ACTIVITY |
The result should be an exact copy of the entries that follow, with no pictures included.
======== PROVIDED DATA ========
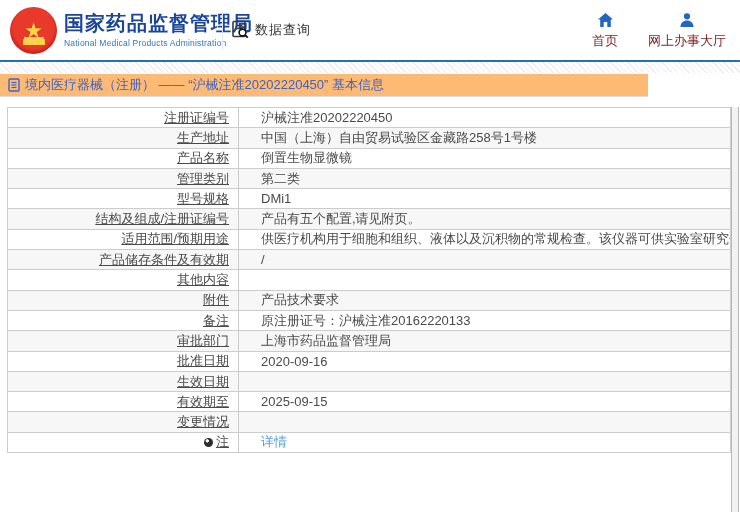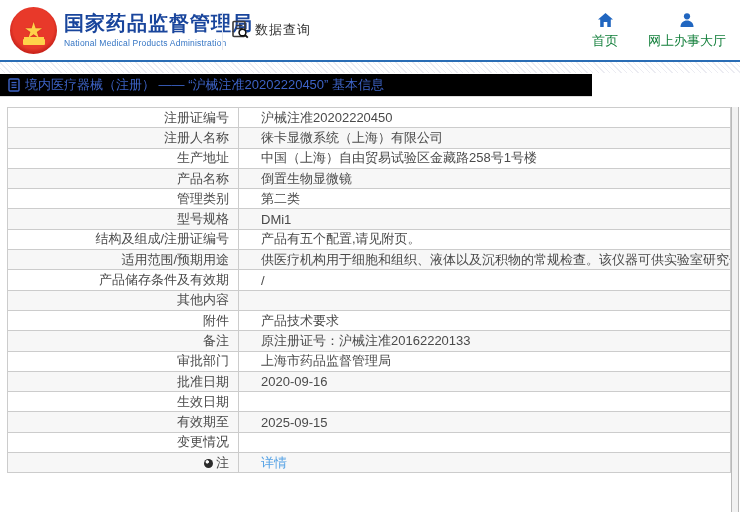--- a/index.html
+++ b/index.html
@@ -26,7 +26,7 @@
 
   .top-nav { position:absolute; right:14px; top:12px; display:flex; gap:30px; }
   .nav-item { display:flex; flex-direction:column; align-items:center; cursor:pointer; }
-  .nav-item .nav-label { font-size:13px; color:#15803d; margin-top:4px; white-space:nowrap; }
+  .nav-item .nav-label { font-size:13px; color:#7f1d1d; margin-top:4px; white-space:nowrap; }
 
   
   .blue-rule { position:absolute; top:60px; left:0; width:740px; height:2px; background:#2a6db5; }

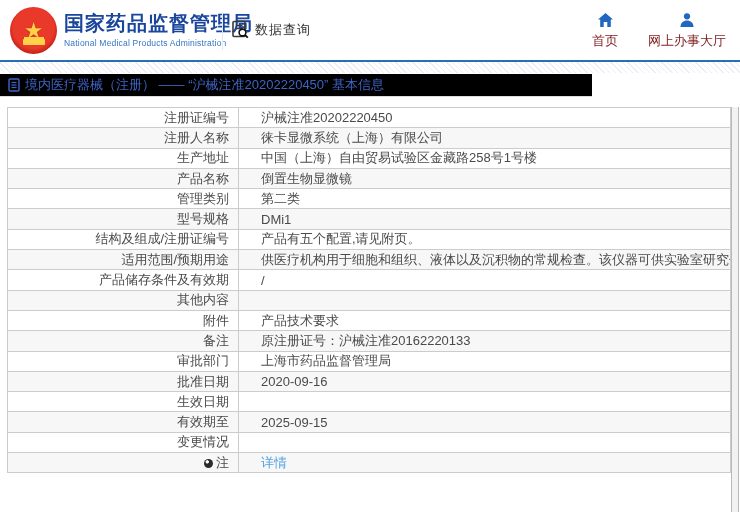--- a/index.html
+++ b/index.html
@@ -32,7 +32,7 @@
   .blue-rule { position:absolute; top:60px; left:0; width:740px; height:2px; background:#2a6db5; }
   .hatch-band { position:absolute; top:62px; left:0; width:740px; height:11px;
                 background:repeating-linear-gradient(45deg,#ffffff 0 3px,#ececf2 3px 4px); }
-  .breadcrumb-bar { position:absolute; top:74px; left:0; width:592px; height:23px; background:#000000;
+  .breadcrumb-bar { position:absolute; top:74px; left:0; width:648px; height:23px; background:#fdba74;
                     display:flex; align-items:center; padding-left:8px; border-bottom:1px solid #dcdcdc; }
   .breadcrumb-text { font-size:13px; color:#3d63c6; margin-left:5px; }
 

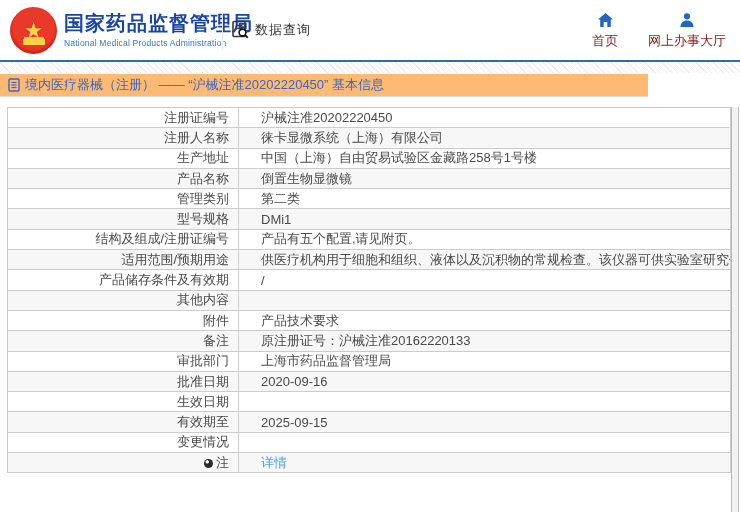--- a/index.html
+++ b/index.html
@@ -43,7 +43,7 @@
                    vertical-align:middle; overflow:hidden; white-space:nowrap; }
   .info-table tr:nth-child(even) td { background:#f7f7f7; }
   .info-table tr:nth-child(odd) td { background:#ffffff; }
-  .info-table td.lbl { width:231px; text-align:right; padding-right:9px; }
+  .info-table td.lbl { width:231px; text-align:right; padding-right:9px;text-decoration:underline; }
   .info-table td.val { padding-left:22px; }
   .detail-link { color:#55a2e5; text-decoration:none; cursor:pointer; }
   .note-icon { display:inline-block; width:9px; height:9px; border-radius:50%; margin-right:3px;

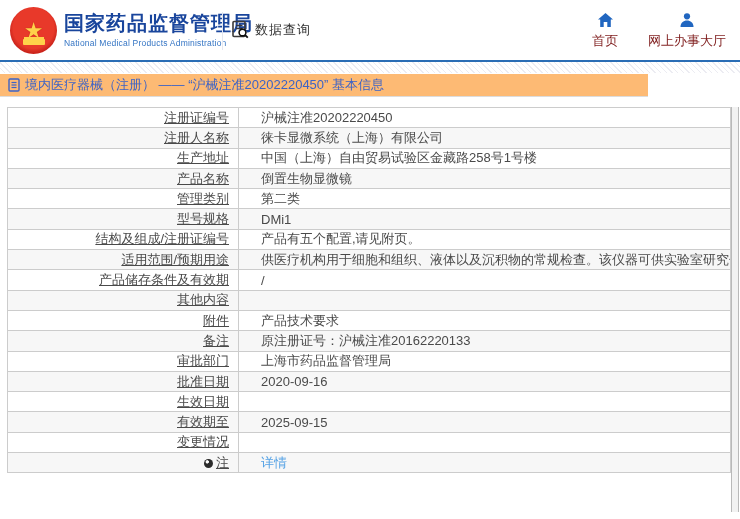--- a/index.html
+++ b/index.html
@@ -127,10 +127,6 @@
           <td class="val">沪械注准20202220450</td>
         </tr>
         <tr>
-          <td class="lbl">注册人名称</td>
-          <td class="val">徕卡显微系统（上海）有限公司</td>
-        </tr>
-        <tr>
           <td class="lbl">生产地址</td>
           <td class="val">中国（上海）自由贸易试验区金藏路258号1号楼</td>
         </tr>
========
RESPONSE FOR THIS EXERCISE |
--- a/index.html
+++ b/index.html
@@ -26,7 +26,7 @@
 
   .top-nav { position:absolute; right:14px; top:12px; display:flex; gap:30px; }
   .nav-item { display:flex; flex-direction:column; align-items:center; cursor:pointer; }
-  .nav-item .nav-label { font-size:13px; color:#15803d; margin-top:4px; white-space:nowrap; }
+  .nav-item .nav-label { font-size:13px; color:#7f1d1d; margin-top:4px; white-space:nowrap; }
 
   
   .blue-rule { position:absolute; top:60px; left:0; width:740px; height:2px; background:#2a6db5; }

--- a/index.html
+++ b/index.html
@@ -32,7 +32,7 @@
   .blue-rule { position:absolute; top:60px; left:0; width:740px; height:2px; background:#2a6db5; }
   .hatch-band { position:absolute; top:62px; left:0; width:740px; height:11px;
                 background:repeating-linear-gradient(45deg,#ffffff 0 3px,#ececf2 3px 4px); }
-  .breadcrumb-bar { position:absolute; top:74px; left:0; width:592px; height:23px; background:#000000;
+  .breadcrumb-bar { position:absolute; top:74px; left:0; width:648px; height:23px; background:#fdba74;
                     display:flex; align-items:center; padding-left:8px; border-bottom:1px solid #dcdcdc; }
   .breadcrumb-text { font-size:13px; color:#3d63c6; margin-left:5px; }
 

--- a/index.html
+++ b/index.html
@@ -43,7 +43,7 @@
                    vertical-align:middle; overflow:hidden; white-space:nowrap; }
   .info-table tr:nth-child(even) td { background:#f7f7f7; }
   .info-table tr:nth-child(odd) td { background:#ffffff; }
-  .info-table td.lbl { width:231px; text-align:right; padding-right:9px; }
+  .info-table td.lbl { width:231px; text-align:right; padding-right:9px;text-decoration:underline; }
   .info-table td.val { padding-left:22px; }
   .detail-link { color:#55a2e5; text-decoration:none; cursor:pointer; }
   .note-icon { display:inline-block; width:9px; height:9px; border-radius:50%; margin-right:3px;

--- a/index.html
+++ b/index.html
@@ -127,10 +127,6 @@
           <td class="val">沪械注准20202220450</td>
         </tr>
         <tr>
-          <td class="lbl">注册人名称</td>
-          <td class="val">徕卡显微系统（上海）有限公司</td>
-        </tr>
-        <tr>
           <td class="lbl">生产地址</td>
           <td class="val">中国（上海）自由贸易试验区金藏路258号1号楼</td>
         </tr>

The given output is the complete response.